WHITNEY PENNINGTON RODGERS: Yeah, no definitely, I’m glad to hear that you’re managing and hanging in there. Your work is so focused around how we can best prepare ourselves emotionally and psychologically for these moments of change and complexity. And you have this really beautiful saying about: “Life’s beauty is inseparable from its fragility.” What does that mean and how does that apply to the current moment we’re all experienced?

SUSAN DAVID: Well I think we all know this internally at some level that there is this complex and intimate beautiful relationship between the beauty of life and the fragility of life. We love and then we lose. We are healthy until we are ill. We’re in jobs in which we need it until those jobs are no longer.

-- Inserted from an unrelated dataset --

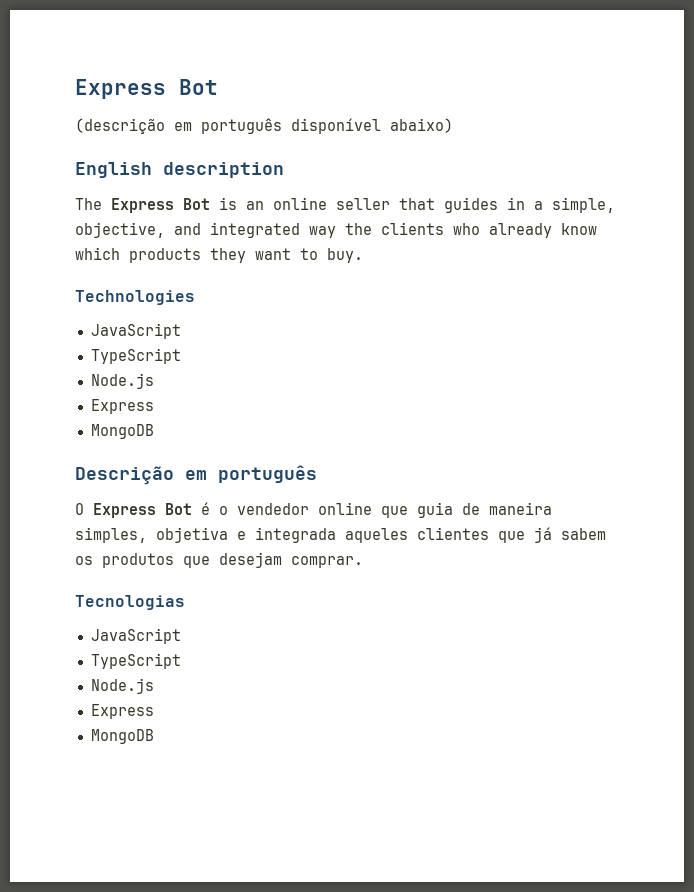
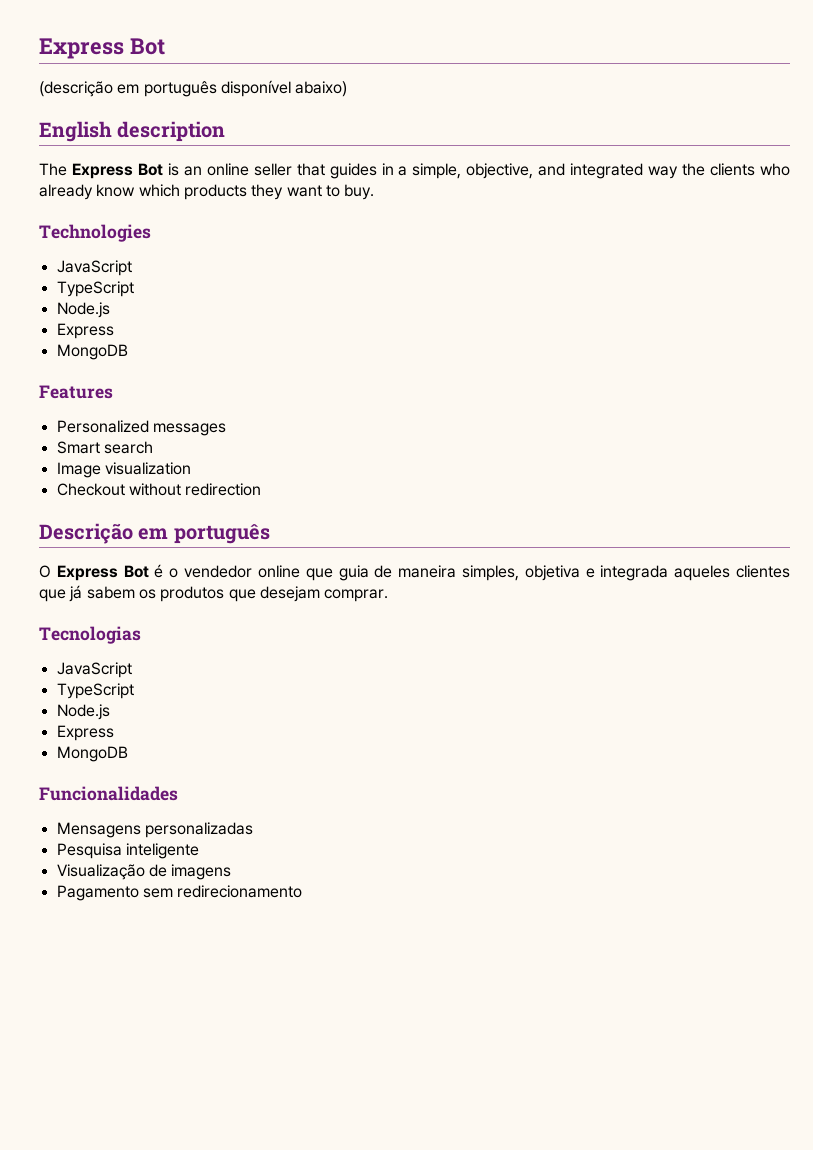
(154, 431) none -> [39,385,113,399] [56,420,226,436] [56,441,153,454] [56,462,191,478] [56,483,262,496] // Features // Personalized messages // Smart search // Image visualization // Checkout without redirection
(154, 736) none -> [39,786,178,801] [56,822,253,838] [56,843,199,859] [56,864,232,880] [56,885,303,901] // Funcionalidades // Mensagens personalizadas // Pesquisa inteligente // Visualização de imagens // Pagamento sem redirecionamento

We might roll our eyes and yell at our kids and ask them to tidy their rooms. And then one day there’s silence where their child once was. They’re now making their way in the world. And so there’s this complex interplay between the beauty and the fragility of life that just is what makes the wholeness of life.

And yet so often in our narratives in society, we talk about focusing on success and being positive all the time and goal-setting, and you know there’s this whole… even our avoidance that we have really, I think, at a very broad level in society, our voidance of talking about what is the most common feature that all of us or common experience that all of us will go through, which is to die.

And yet so much of our society is constructed around preventing, avoidance, denial of this reality. And the circumstance that we’re in now is not something that we asked for, but life is calling on every single one of us to move into the place of wisdom in ourselves, beyond the thinking judgey county mind into the space of wisdom and fortitude and solidarity, community, courage.